La gouvernance multi-sectorielle. Une véritable politique alimentaire ne peut être l’apanage du seul ministère en charge de l’agriculture. Elle intègre fortement les secteurs de l’élevage et de la pêche. Elle ne peut réussir sans que le ministère en charge de l’industrie et celui du commerce ne soient au cœur des activités. Elle commande la participation du ministère en charge de l’hydraulique et celui des infrastructures. Elle nécessite l’intervention du ministère des finances. La santé et la nutrition doivent être au centre de ses finalités. Dès lors, la politique alimentaire devrait être pilotée sous une gouvernance multisectorielle avec une autorité en charge de fédérer toutes ces entités précitées. Le succès et la durabilité de la politique en dépendent fortement.

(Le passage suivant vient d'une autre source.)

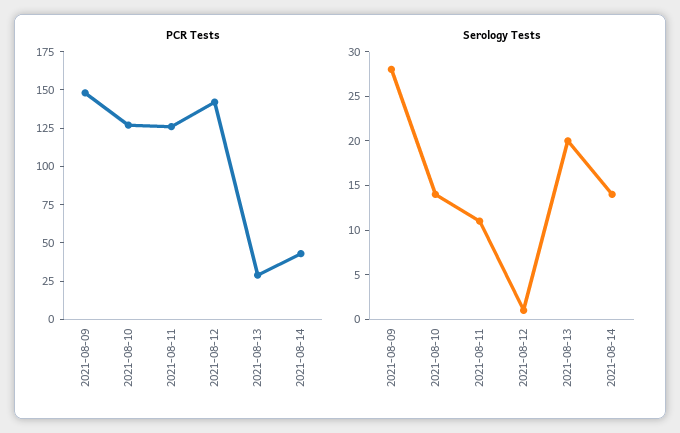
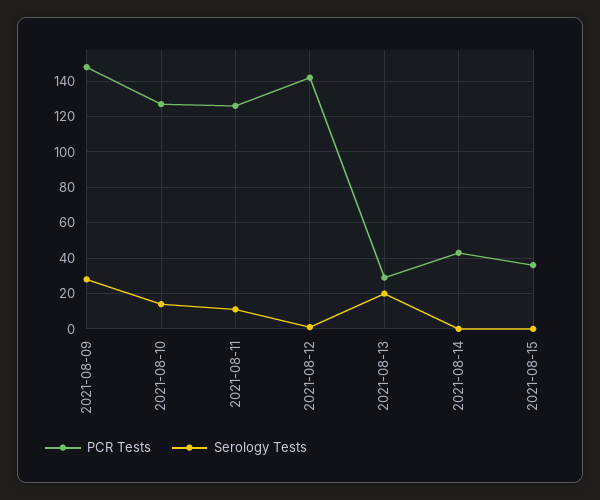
Serology Tests, 2021-08-14: 14 -> 0
PCR Tests, 2021-08-15: none -> 35
Serology Tests, 2021-08-15: none -> 0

Les effets et impacts attendus de la politique alimentaire

La mise en œuvre d’une politique alimentaire vigoureuse centrée sur nos potentialités agroécologiques, socioéconomiques et culturelles devrait générer des résultats tangibles dans plusieurs domaines.

  • Un développement industriel adossé sur le volet transformation des chaines de valeur agroalimentaires. En améliorant la transformation locale, les microentreprises ainsi que les petites et moyennes entreprises pourraient développer des produits semi-finis qui serviraient de matières premières à l’industrie.
  • Le développement des terroirs. En mettant l’accent sur les produits locaux et en renforçant les systèmes alimentaires locaux, la politique alimentaire contribue à une bonne structuration des terroirs en facilitant l’emboitement entre villages, petites bourgades et villes secondaires, fixant ainsi les populations dans leurs terroirs.
  • L’amélioration de la santé et de la nutrition. L’augmentation des productions de légumes, de fruits et de céréales et le développement de filières courtes vont favoriser une alimentation plus saine des populations. Cette option pourrait réduire la prévalence des maladies non transmissibles dont la prolifération résulte en partie des habitudes de consommations alimentaires. Ainsi, en termes de prévention, une valorisation de notre patrimoine culturel dans le domaine culinaire serait salutaire.
  • La création d’emplois décents et en quantité pour les jeunes et les femmes. La transformation des chaines agroalimentaires peut être source de création de nombreux emplois pour les jeunes et les femmes qui constituent la majorité de la population en milieu rural. Le positionnement des femmes dans le maillon de la transformation est largement documenté. Il s’agit de le renforcer tout en leur permettant d’augmenter leurs marges. Les innovations technologiques offrent aux jeunes, notamment ceux instruits, de proposer des services à haute valeur ajoutée et qui renforcent la rentabilité de l’ensemble de la chaine de valeur.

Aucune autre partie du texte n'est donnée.